El cese de los subsidios
El tedio de este fin de año me llevó a ver el monótono espectáculo de nuestros parlamentarios en su última reunión del 2008. La fórmula de plantear problemas sin señalar las verdaderas causas, volvió -este diciembre- a la sala del Palacio de las Convenciones. Todo un estilo de decir, que comienza con una reverencia inicial más o menos así: “Nuestra Revolución ha hecho mucho por mejorar el comercio minorista, aún así subsisten problemas…” Sin esa indispensable genuflexión, se podría incurrir en un atrevimiento no permitido o ser señalado de hipercrítico e ingrato.

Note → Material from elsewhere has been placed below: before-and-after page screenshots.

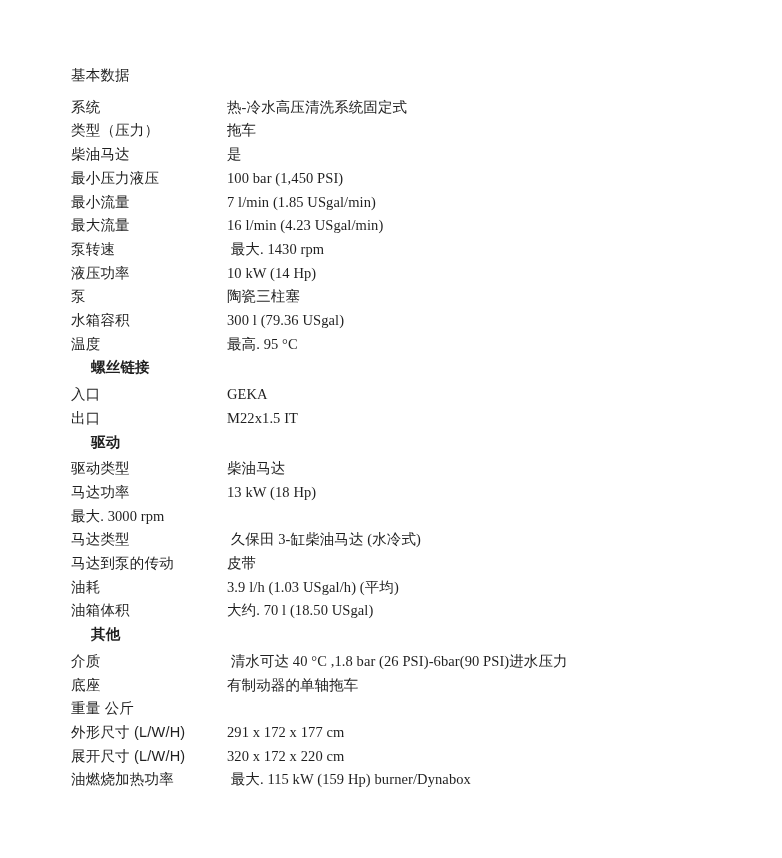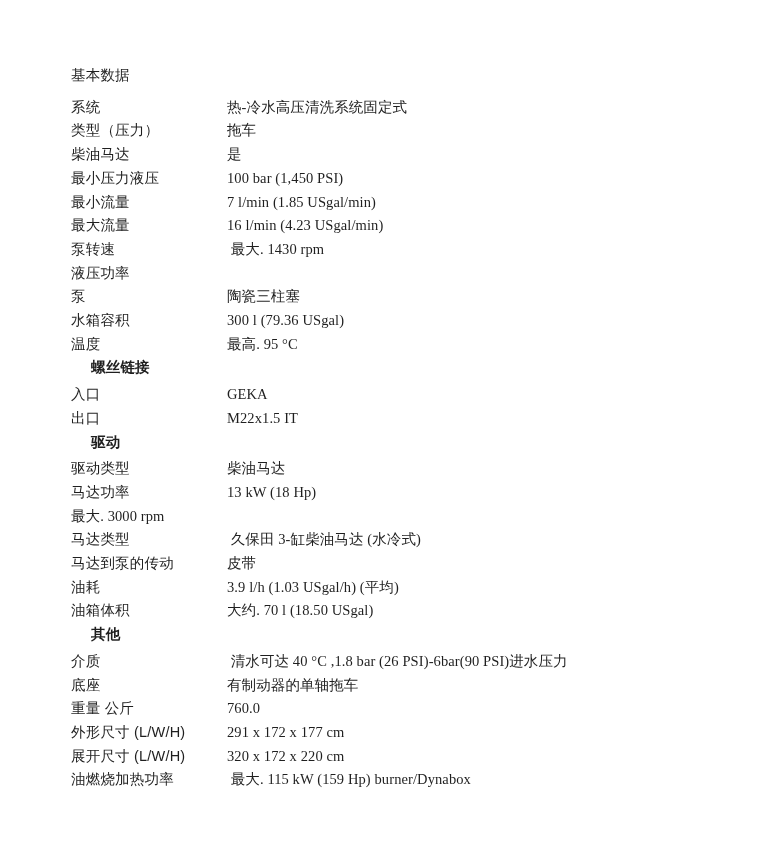"10 kW (14 Hp)" span.spec-value { html: none -> <span>10 kW (14 Hp)</span> }
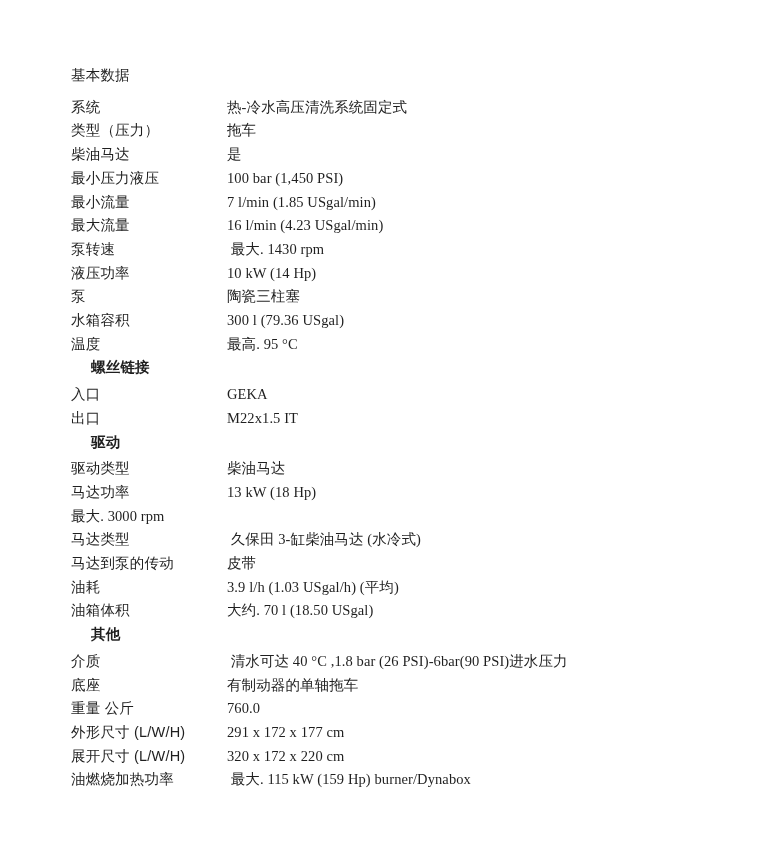"760.0" span.spec-value { html: <span>760.0</span> -> none }
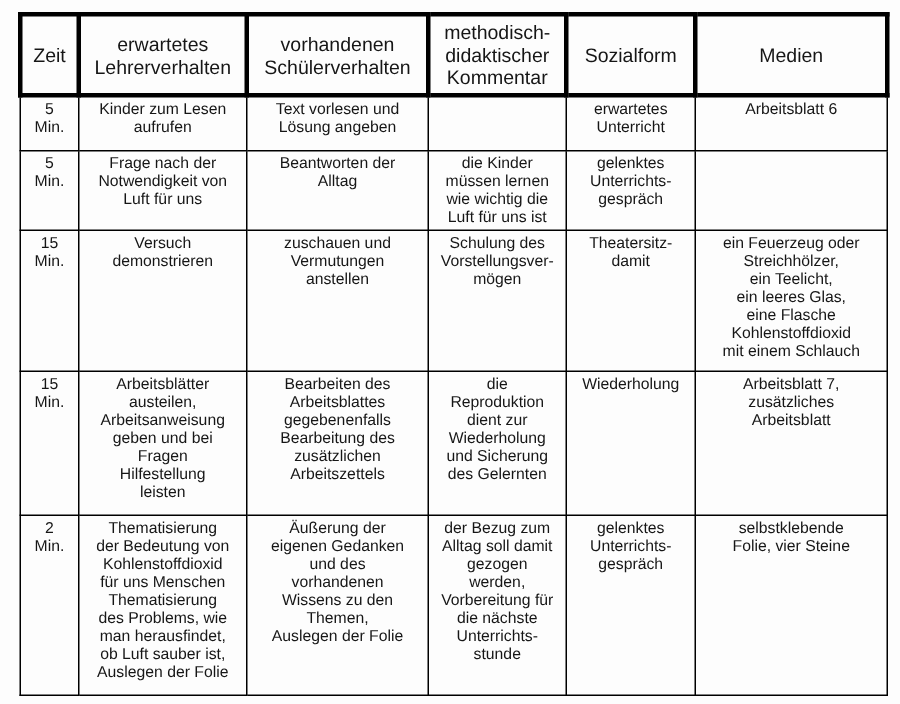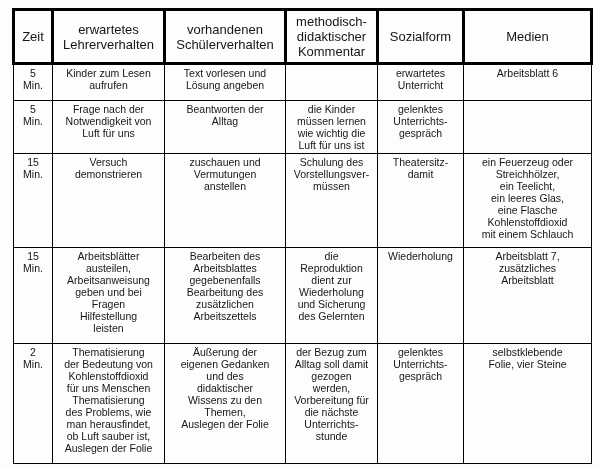"Schulung des" td { text: müssen -> mögen }
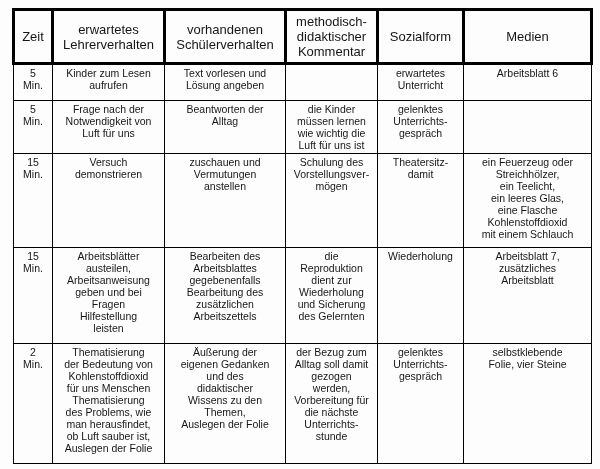"Äußerung der" td { text: didaktischer -> vorhandenen }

El discurso final hecho por Raúl Castro reafirmó la idea de terminar con los subsidios. Al escuchar esa frase, se tiende a pensar sólo en el cese de la cuota racionada de alimentos que recibimos los cubanos. Pero el llamado a erradicar precios simbólicos y gratuidades innecesarias es un arma de doble filo, que puede terminar hiriendo a quien la porta. Si fuésemos consecuentes con la eliminación del paternalismo, habría que comenzar rebajando la carga que significa el mantenimiento de esa obesa infraestructura estatal que alimentamos con nuestros bolsillos. Un trabajador que produce acero, níquel, ron, tabacos o está empleado en el bar de un hotel, recibe una minúscula porción de la venta de su producción o del costo real de sus servicios. El resto va directamente a subsidiar un insaciable Estado.
Entre el simbólico precio de una libra de arroz en el racionamiento o la enorme “tajada” de nuestros sueldos que se llevan quienes nos gobiernan, somos más emisores que receptores de subsidios. Erradicarlos debería ser nuestro slogan, no el de ellos.
Yoani Sánchez
La sospensione delle sovvenzioni
La noia di questa fine d'anno mi ha portato a dare un'occhiata al monotono spettacolo dei nostri parlamentari nell'ultima riunione del 2008. La formula del sollevare problemi senza segnalare le vere cause è tornata - questo dicembre - alla sala del Palazzo delle Convenzioni. Un modo di parlare che comincia con una riverenza iniziale più o meno così: “la nostra Rivoluzione ha fatto molto per migliorare il commercio al dettaglio, ciò nonostante i problemi sussistono...” Senza questa indispensabile genuflessione si potrebbe incappare in una sfacciataggine non ammessa o essere accusati di iper-criticità e ingratitudine.
Il discorso conclusivo tenuto da Raúl Castro ha riaffermato l'ipotesi di tagliare le sovvenzioni. Ascoltando questa frase si tende a pensare solo alla sospensione della quota razionata di alimenti che noi cubani riceviamo. Ma l'appello a sradicare prezzi simbolici e gratuità inutili è un'arma a doppio taglio che può finire col ferire chi la sostiene. Se fossimo coerenti con l'eliminazione del paternalismo, si dovrebbe iniziare con la riduzione dell'onere ovvero il mantenimento di questa obesa infrastruttura statale che alimentiamo di tasca nostra. Un lavoratore che produce acciaio, nichel, rum, tabacco o il barista di un hotel ricevono una porzione minuscola della vendita della loro produzione o del costo effettivo dei loro servizi. Il resto va direttamente a sovvenzionare l'insaziabile Stato.
Tra il prezzo simbolico di una libbra di riso nel razionamento o l'enorme “fetta” dei nostri stipendi che si prende chi ci governa, emettiamo, più che riceviamo, sovvenzioni.
Sradicarle dovrebbe essere il nostro slogan, non il loro.